__What you need to do__
Set every record down again exactly. Do not carry over the pictures.

__Record extracts__

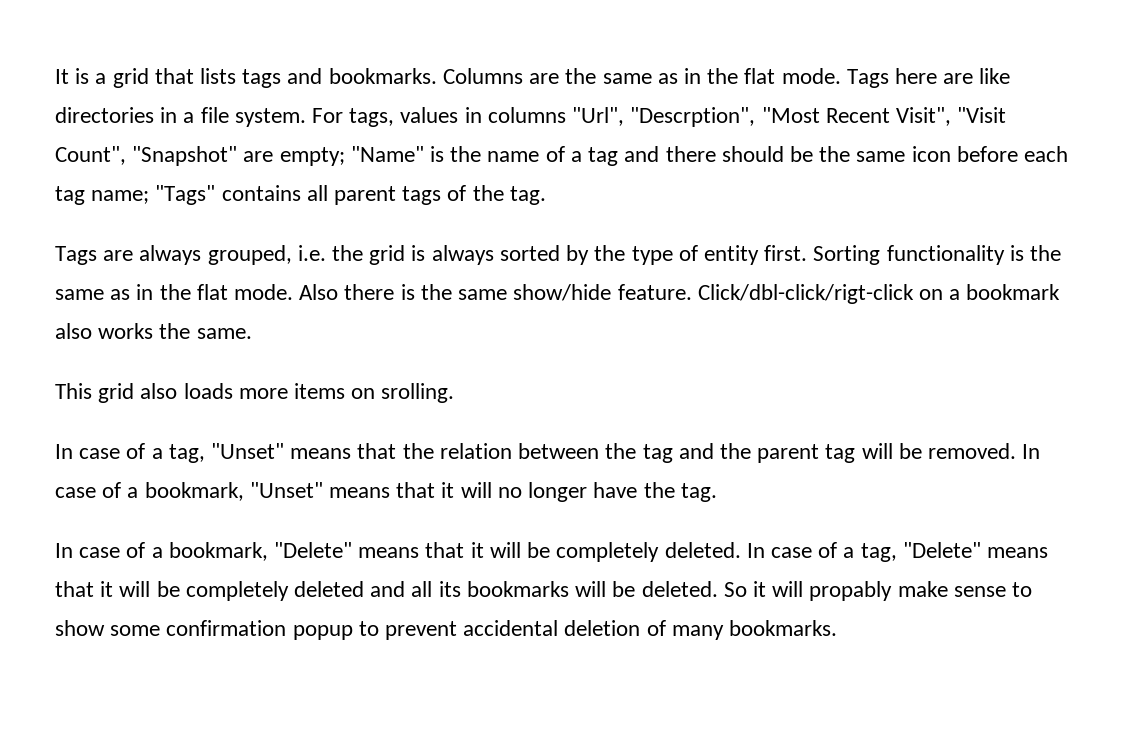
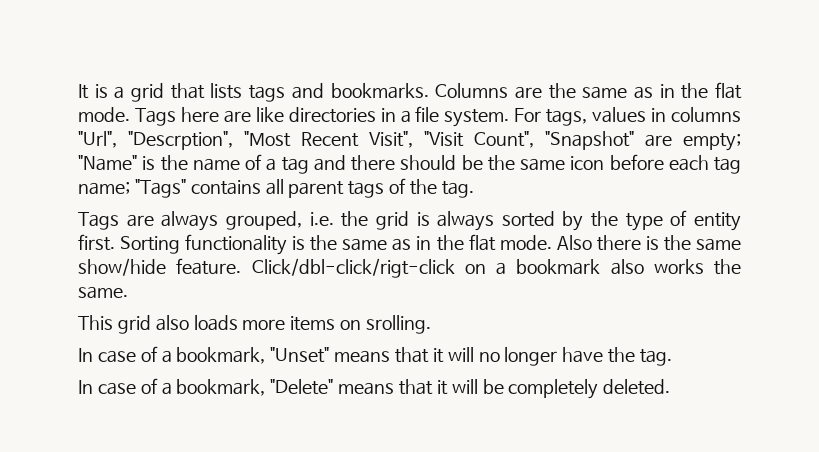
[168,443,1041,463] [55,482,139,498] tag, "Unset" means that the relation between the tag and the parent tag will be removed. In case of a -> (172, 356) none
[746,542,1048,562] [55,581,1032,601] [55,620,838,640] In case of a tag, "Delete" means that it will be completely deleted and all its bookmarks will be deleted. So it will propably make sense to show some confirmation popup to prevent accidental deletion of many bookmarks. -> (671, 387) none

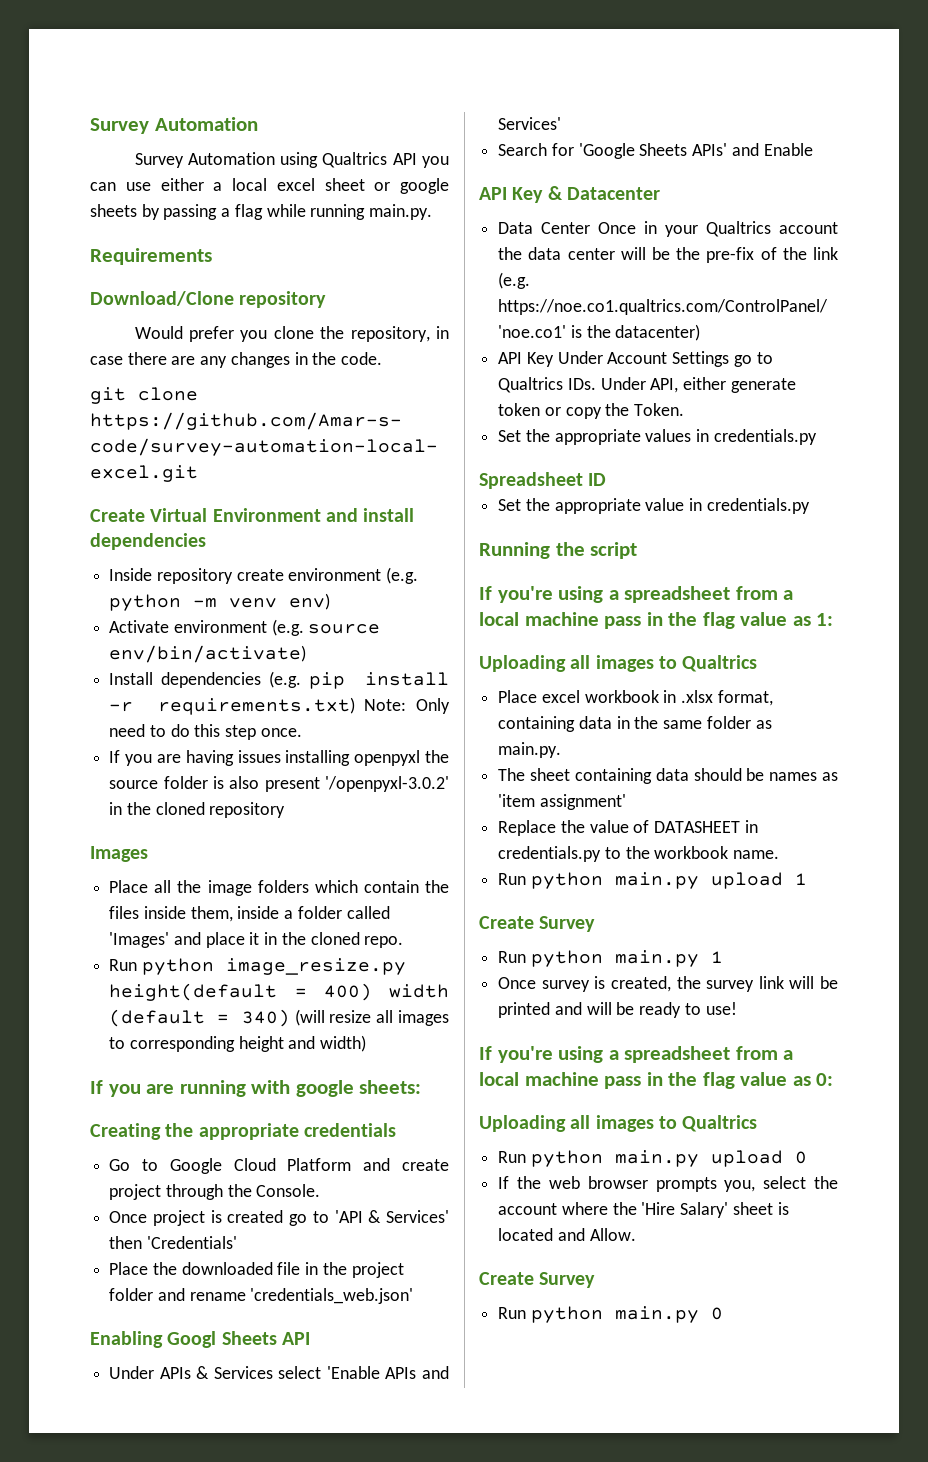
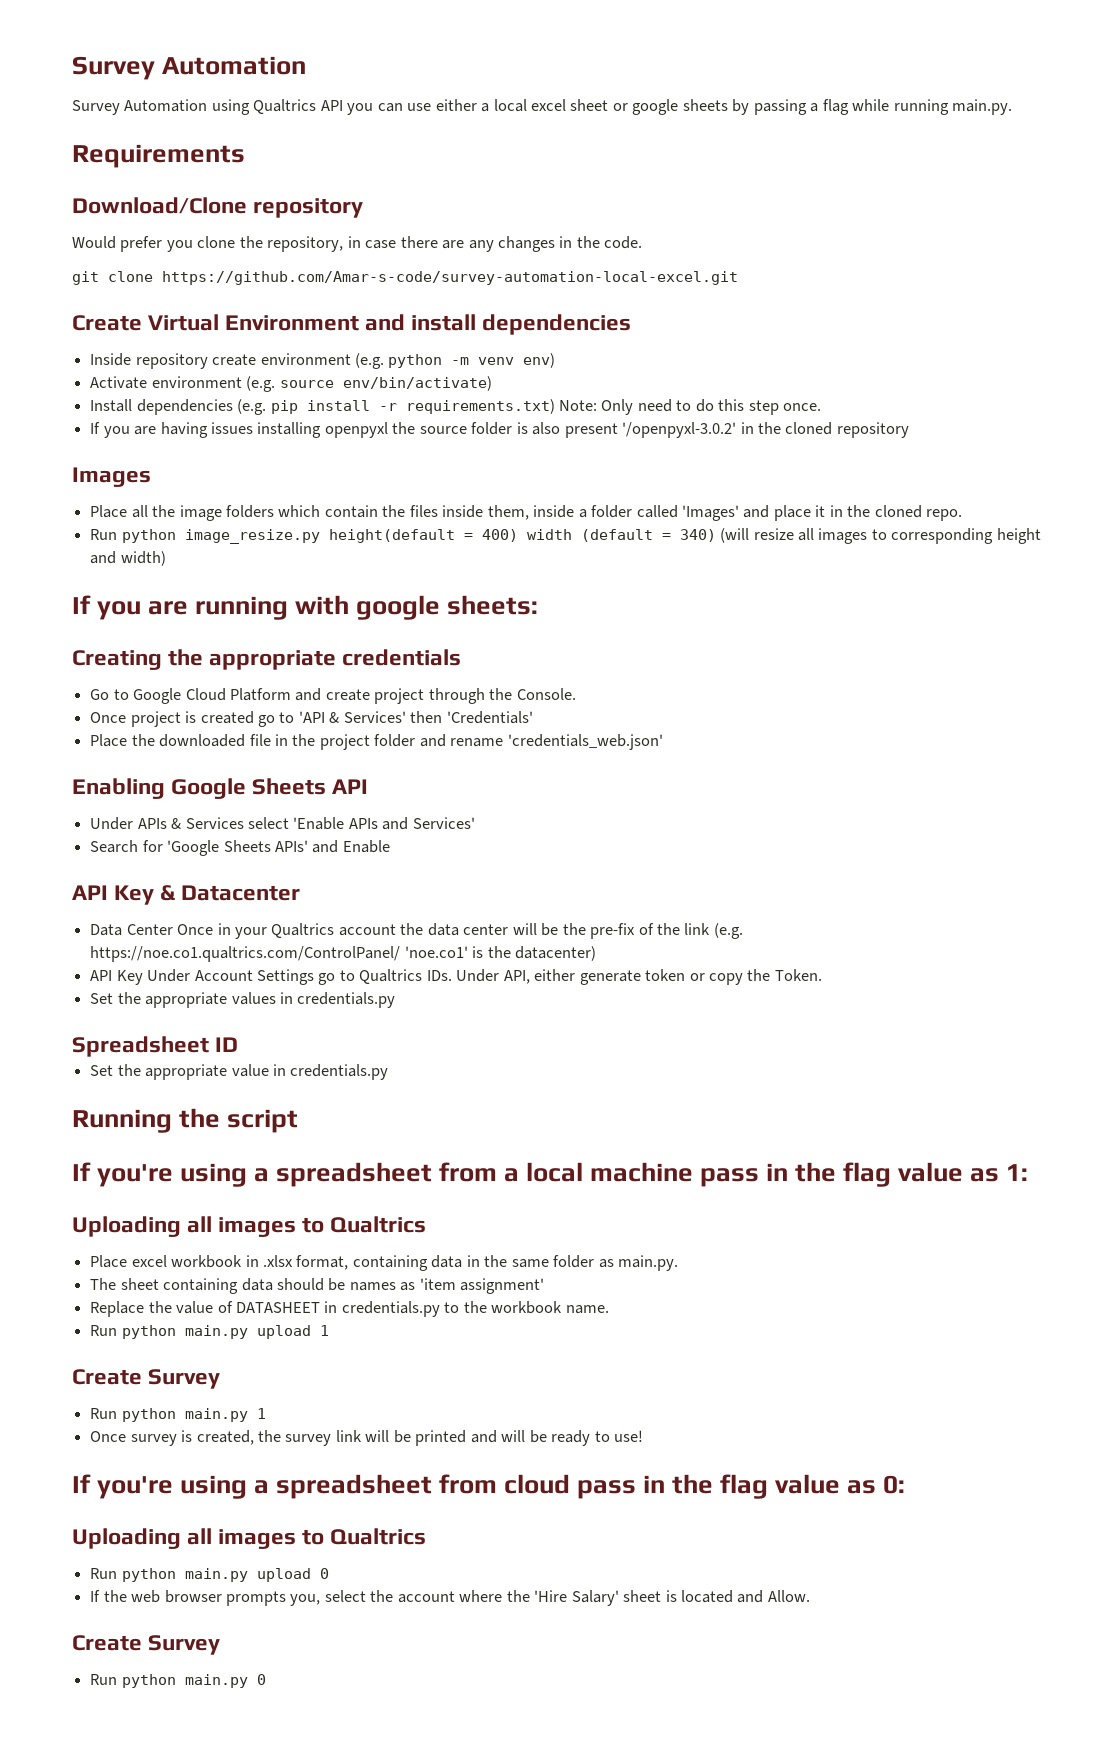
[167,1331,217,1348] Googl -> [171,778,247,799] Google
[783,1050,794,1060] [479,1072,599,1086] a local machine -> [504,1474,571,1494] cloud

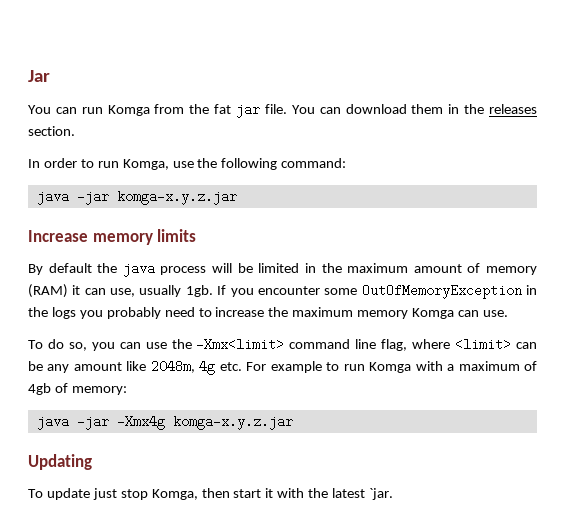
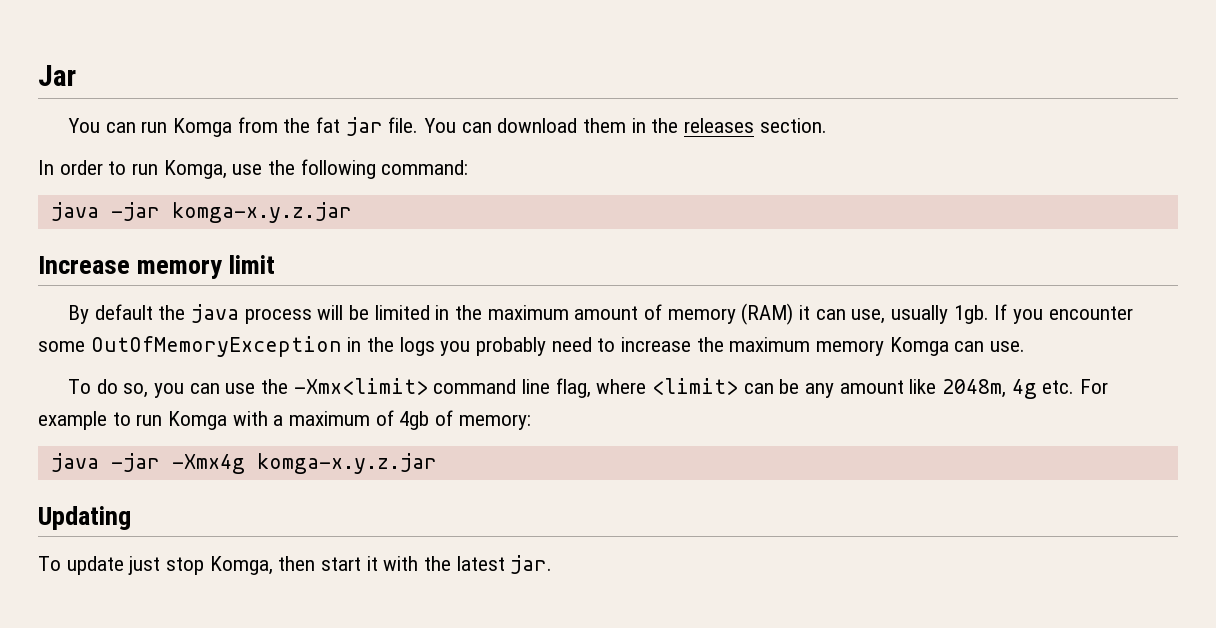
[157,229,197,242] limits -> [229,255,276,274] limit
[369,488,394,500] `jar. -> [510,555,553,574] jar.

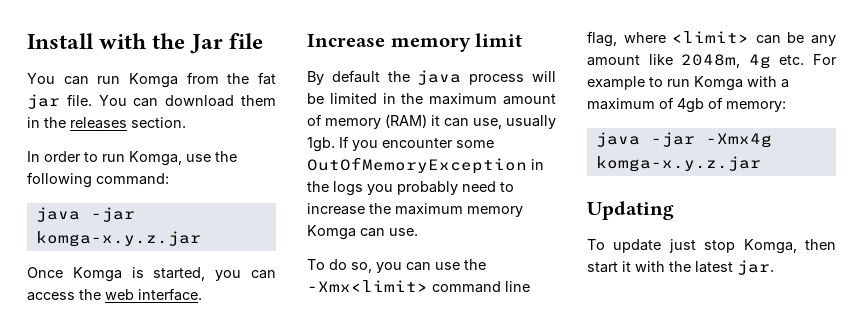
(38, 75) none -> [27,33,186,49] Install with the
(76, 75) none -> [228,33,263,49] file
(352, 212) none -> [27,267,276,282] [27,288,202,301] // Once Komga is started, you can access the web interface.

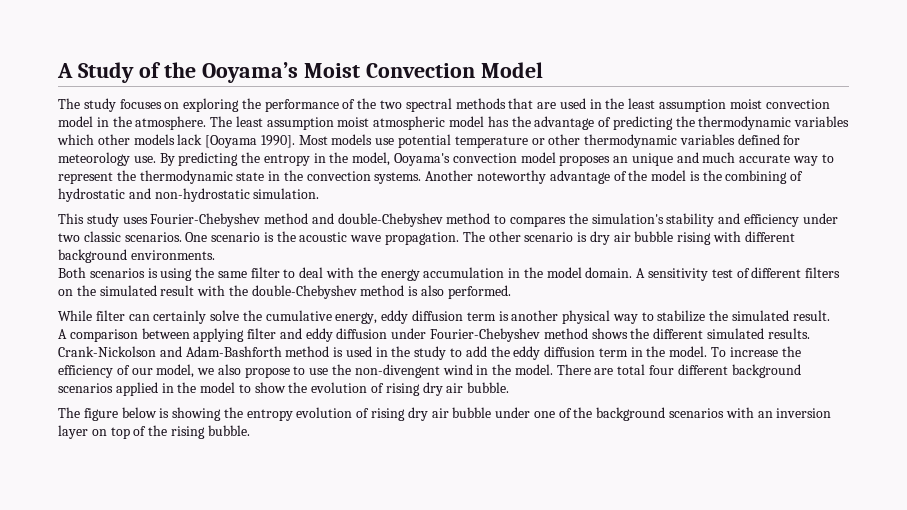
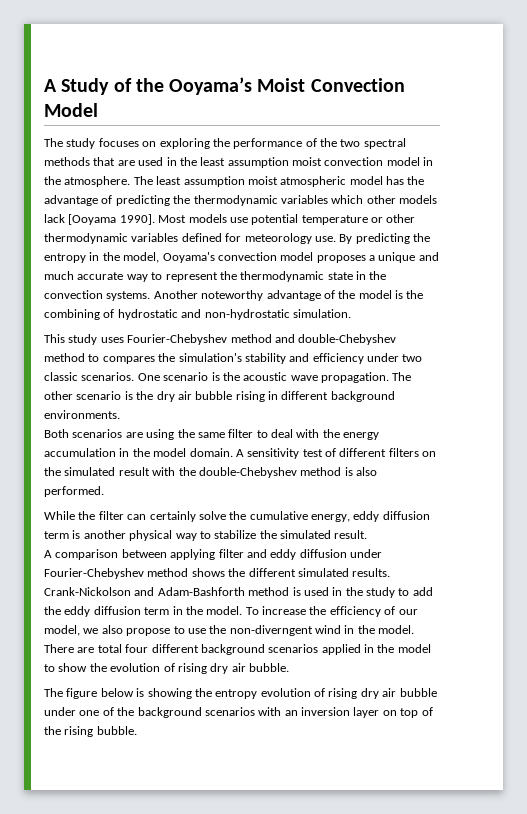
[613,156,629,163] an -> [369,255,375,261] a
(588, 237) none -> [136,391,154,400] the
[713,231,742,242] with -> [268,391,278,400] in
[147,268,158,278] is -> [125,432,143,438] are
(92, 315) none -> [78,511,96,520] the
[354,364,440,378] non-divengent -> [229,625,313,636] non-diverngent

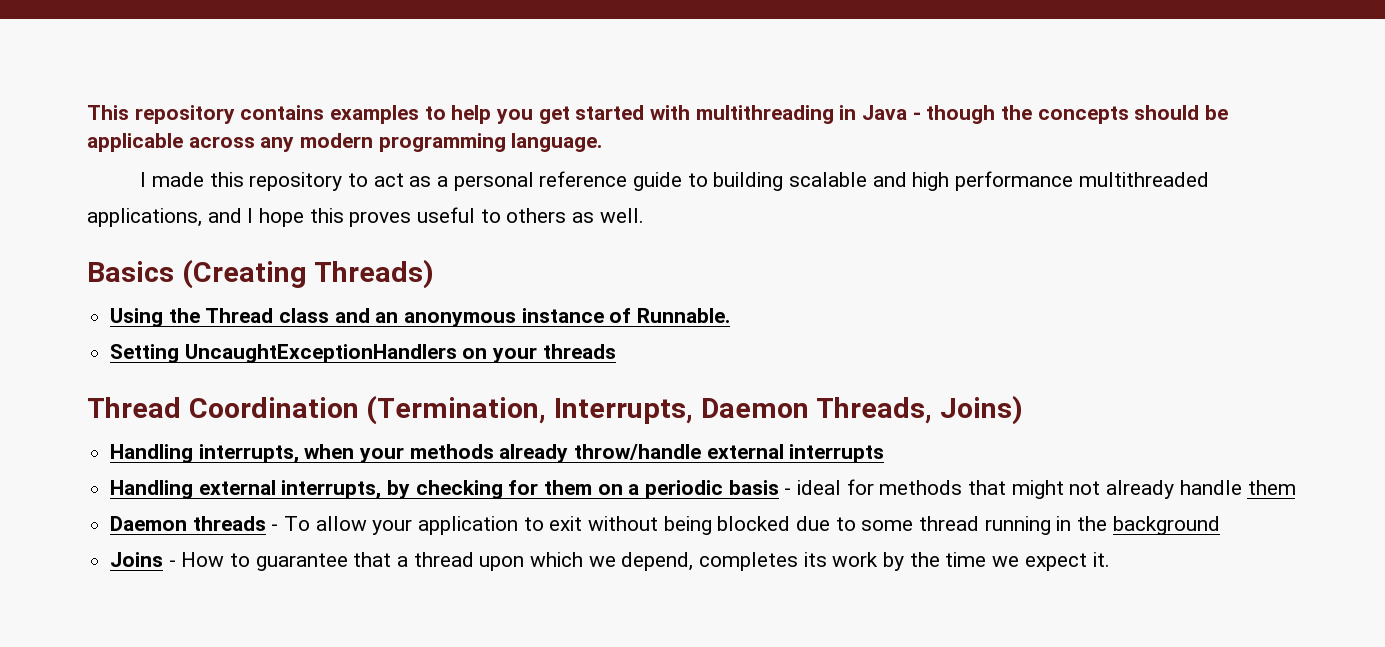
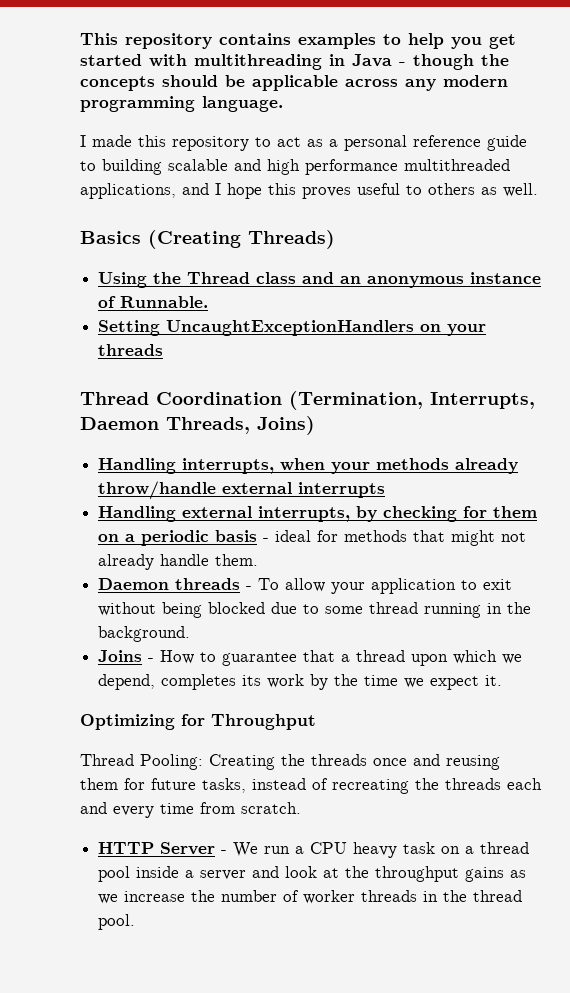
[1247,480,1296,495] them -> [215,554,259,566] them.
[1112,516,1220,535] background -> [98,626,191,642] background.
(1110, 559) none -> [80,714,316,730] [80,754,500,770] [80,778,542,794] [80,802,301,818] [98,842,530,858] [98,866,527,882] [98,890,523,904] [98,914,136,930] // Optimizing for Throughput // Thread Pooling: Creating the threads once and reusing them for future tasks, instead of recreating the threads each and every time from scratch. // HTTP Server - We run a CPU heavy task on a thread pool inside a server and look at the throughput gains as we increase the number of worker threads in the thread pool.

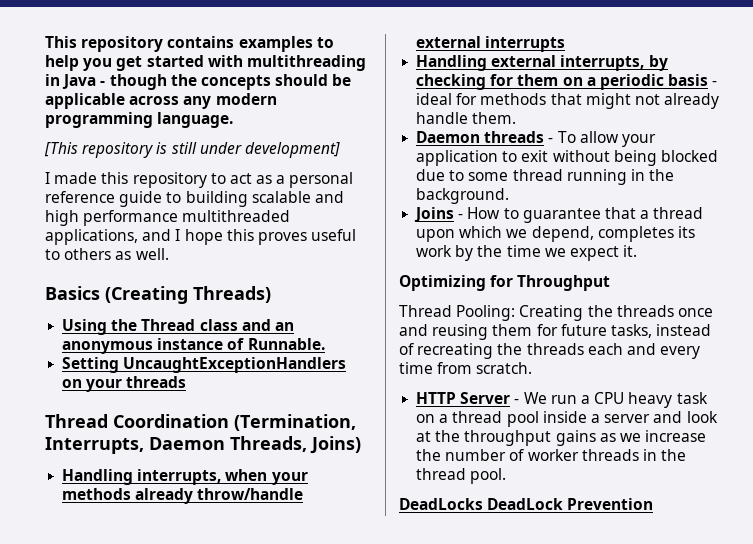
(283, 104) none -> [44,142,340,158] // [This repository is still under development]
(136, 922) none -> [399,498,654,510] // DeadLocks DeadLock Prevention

__Reply__
[168,443,1041,463] [55,482,139,498] tag, "Unset" means that the relation between the tag and the parent tag will be removed. In case of a -> (172, 356) none
[746,542,1048,562] [55,581,1032,601] [55,620,838,640] In case of a tag, "Delete" means that it will be completely deleted and all its bookmarks will be deleted. So it will propably make sense to show some confirmation popup to prevent accidental deletion of many bookmarks. -> (671, 387) none

[167,1331,217,1348] Googl -> [171,778,247,799] Google
[783,1050,794,1060] [479,1072,599,1086] a local machine -> [504,1474,571,1494] cloud

[157,229,197,242] limits -> [229,255,276,274] limit
[369,488,394,500] `jar. -> [510,555,553,574] jar.

(38, 75) none -> [27,33,186,49] Install with the
(76, 75) none -> [228,33,263,49] file
(352, 212) none -> [27,267,276,282] [27,288,202,301] // Once Komga is started, you can access the web interface.

[613,156,629,163] an -> [369,255,375,261] a
(588, 237) none -> [136,391,154,400] the
[713,231,742,242] with -> [268,391,278,400] in
[147,268,158,278] is -> [125,432,143,438] are
(92, 315) none -> [78,511,96,520] the
[354,364,440,378] non-divengent -> [229,625,313,636] non-diverngent

[1247,480,1296,495] them -> [215,554,259,566] them.
[1112,516,1220,535] background -> [98,626,191,642] background.
(1110, 559) none -> [80,714,316,730] [80,754,500,770] [80,778,542,794] [80,802,301,818] [98,842,530,858] [98,866,527,882] [98,890,523,904] [98,914,136,930] // Optimizing for Throughput // Thread Pooling: Creating the threads once and reusing them for future tasks, instead of recreating the threads each and every time from scratch. // HTTP Server - We run a CPU heavy task on a thread pool inside a server and look at the throughput gains as we increase the number of worker threads in the thread pool.

(283, 104) none -> [44,142,340,158] // [This repository is still under development]
(136, 922) none -> [399,498,654,510] // DeadLocks DeadLock Prevention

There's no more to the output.